_Exercise objective_
Every line of the material that holds "subtotal" should be counted; give the number and nothing more.

_Provided material_
[Start of section]

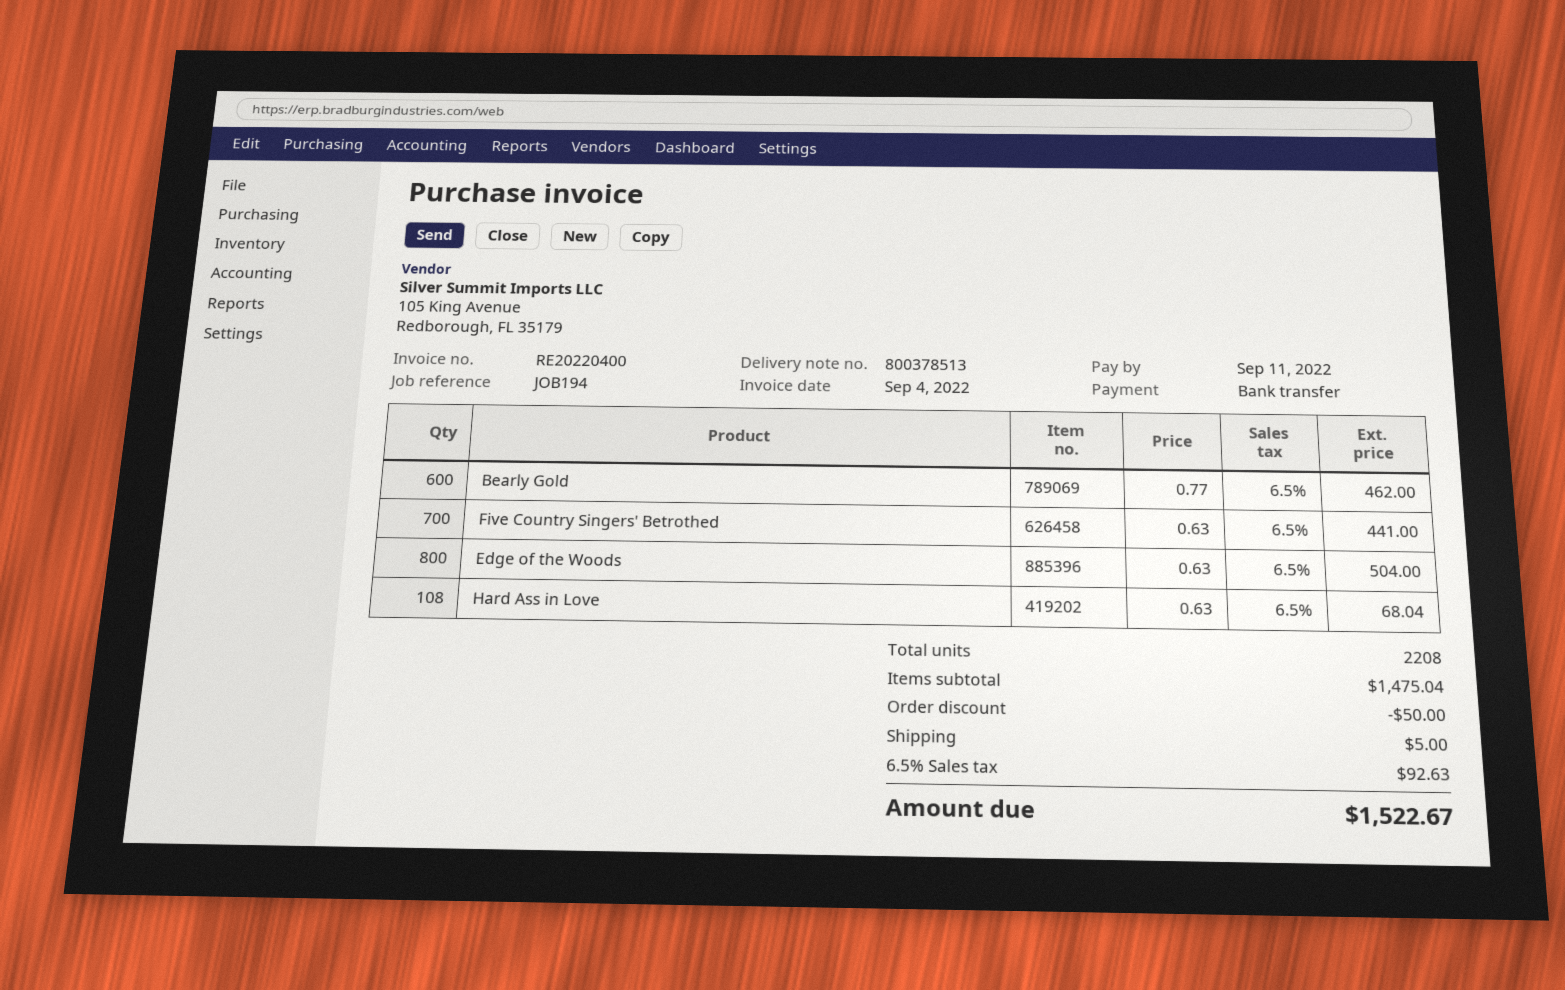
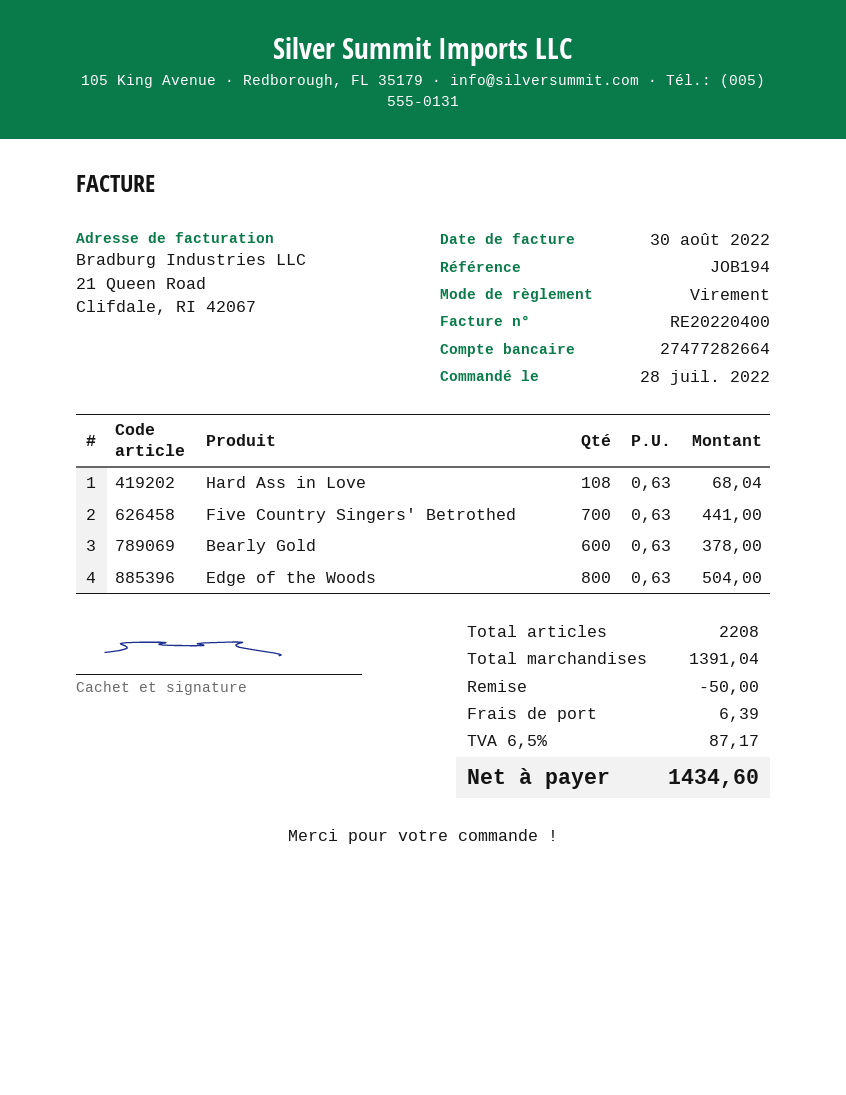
invoice date: 2022-09-04 -> 2022-08-30
Bearly Gold: 600 x 0.77 = 462.00 -> 600 x 0.63 = 378.00
subtotal: 1475.04 -> 1391.04
shipping: 5.00 -> 6.39
tax: 6.5% = 92.63 -> 6.5% = 87.17
total: 1522.67 -> 1434.60

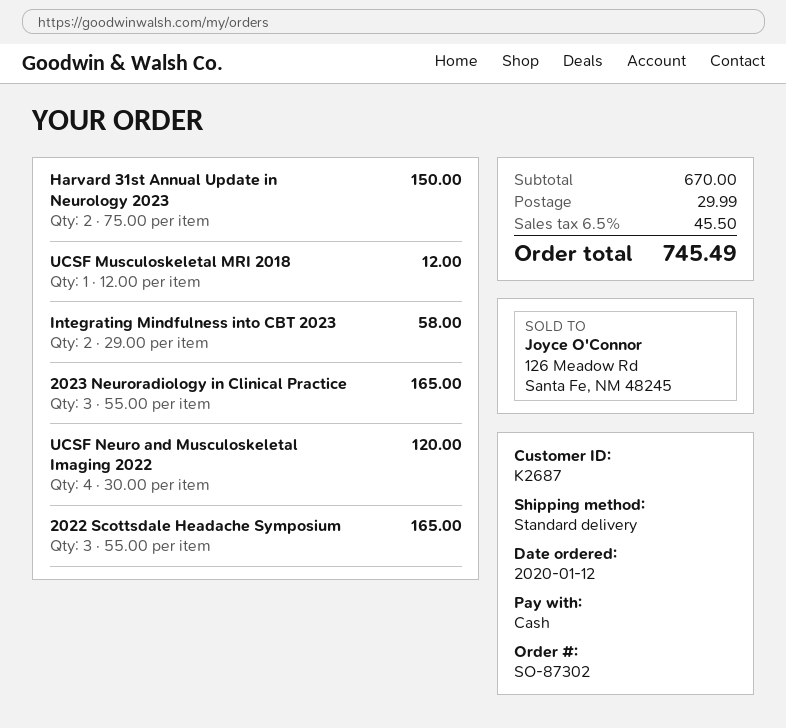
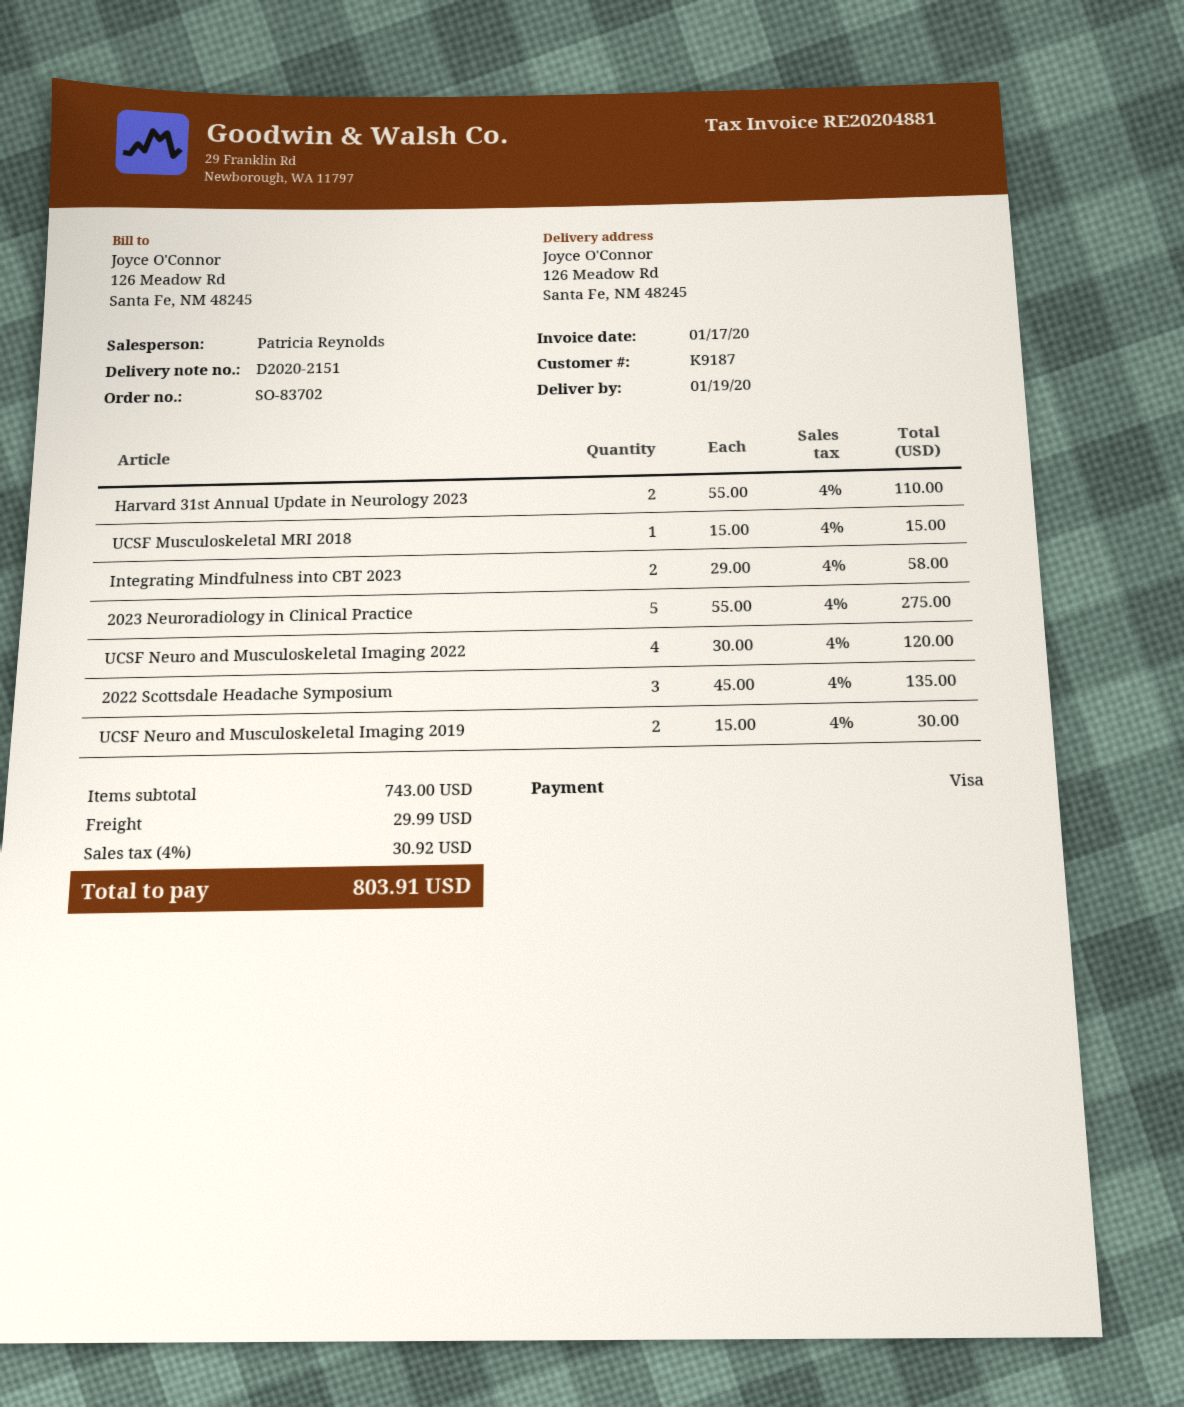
order number: SO-87302 -> SO-83702
customer number: K2687 -> K9187
payment method: cash -> Visa
Harvard 31st Annual Update in Neurology 2023: 2 x 75.00 = 150.00 -> 2 x 55.00 = 110.00
UCSF Musculoskeletal MRI 2018: 1 x 12.00 = 12.00 -> 1 x 15.00 = 15.00
2023 Neuroradiology in Clinical Practice: 3 x 55.00 = 165.00 -> 5 x 55.00 = 275.00
2022 Scottsdale Headache Symposium: 3 x 55.00 = 165.00 -> 3 x 45.00 = 135.00
UCSF Neuro and Musculoskeletal Imaging 2019: none -> 2 x 15.00 = 30.00
subtotal: 670.00 -> 743.00
tax: 6.5% = 45.50 -> 4% = 30.92
total: 745.49 -> 803.91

[End of section]

_Task output_
2